Dr Morgan provides that he calls polyethylene, a kind of plastic generally utilized in building, “strong gasoline” due to its comparable chemical construction and capability to burn quickly.
In Australia, First Graphene says it has discovered a solution to gradual the unfold of fireplace in plastics by including graphene – tiny flakes of carbon atoms organized in honeycomb lattices. Michael Bell, managing director and chief govt, says the agency’s answer, PureGRAPH, has already been added to merchandise together with protecting footwear and conveyor belts used within the mining trade.
First Graphene says it really works by forming a protecting fuel barrier, stopping the discharge of risky compounds previous to ignition, and likewise a char layer ought to ignition happen. However graphene is a notoriously enigmatic materials and the corporate says there could also be different mechanisms at work, which aren’t but totally understood.
Might graphene have an effect on individuals’s well being following a fireplace? A spokeswoman says, “There is no knowledge suggesting that graphene poses any well being hazards. The trade continues to check and consider these points.”
Within the UK, Vector Houses is making ready to promote a licence for PureGRAPH to makers of plastic pellets that could possibly be used to make building supplies similar to fascia boards.
Experiments counsel that the graphene does scale back the plastic’s means to burn. “It hits the best scores in these assessments,” says Liam Britnell, co-founder and chief expertise officer.
Buildings aren’t simply in danger from fires that begin inside them, although. “There’s an increase in wildfires,” says Dr Morgan.
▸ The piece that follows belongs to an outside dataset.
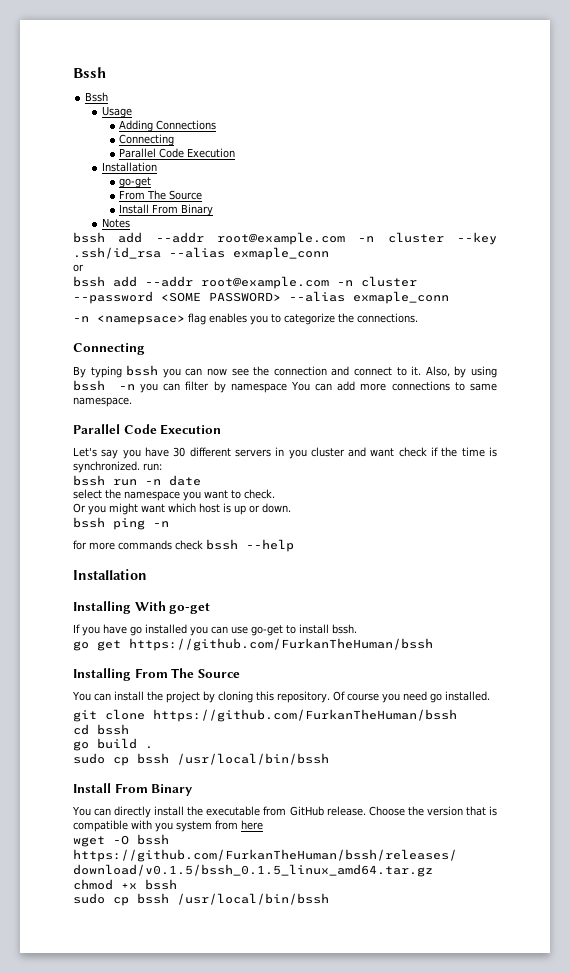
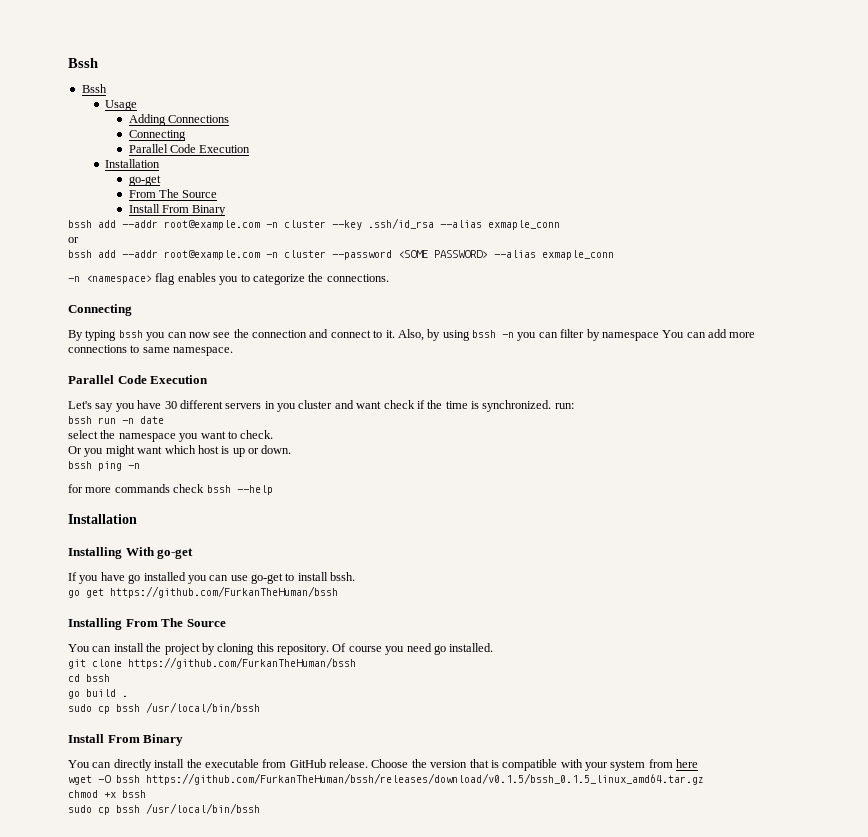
- Notes
- -n <namepsace> flag enables you to categorize the connections.
+ -n <namespace> flag enables you to categorize the connections.
- Choose the version that is compatible with you system from here
+ Choose the version that is compatible with your system from here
That is why Eric Appel at Stanford College, and colleagues have been engaged on gel-like fireplace retardants that could possibly be sprayed onto a house hours earlier than a wildfire reaches it, to restrict the harm.
Prof Appel hopes to check the substance on mini buildings, or mock-built properties, quickly.
Lab work revealed that, upon publicity to a flame, one of many gels he was engaged on bubbled as much as type a porous aerogel construction inside it that’s extremely protecting towards fireplace.
“As quickly as I noticed that it did that, it was like, ‘Oh my gosh – that will be excellent for this’,” recollects Prof Appel.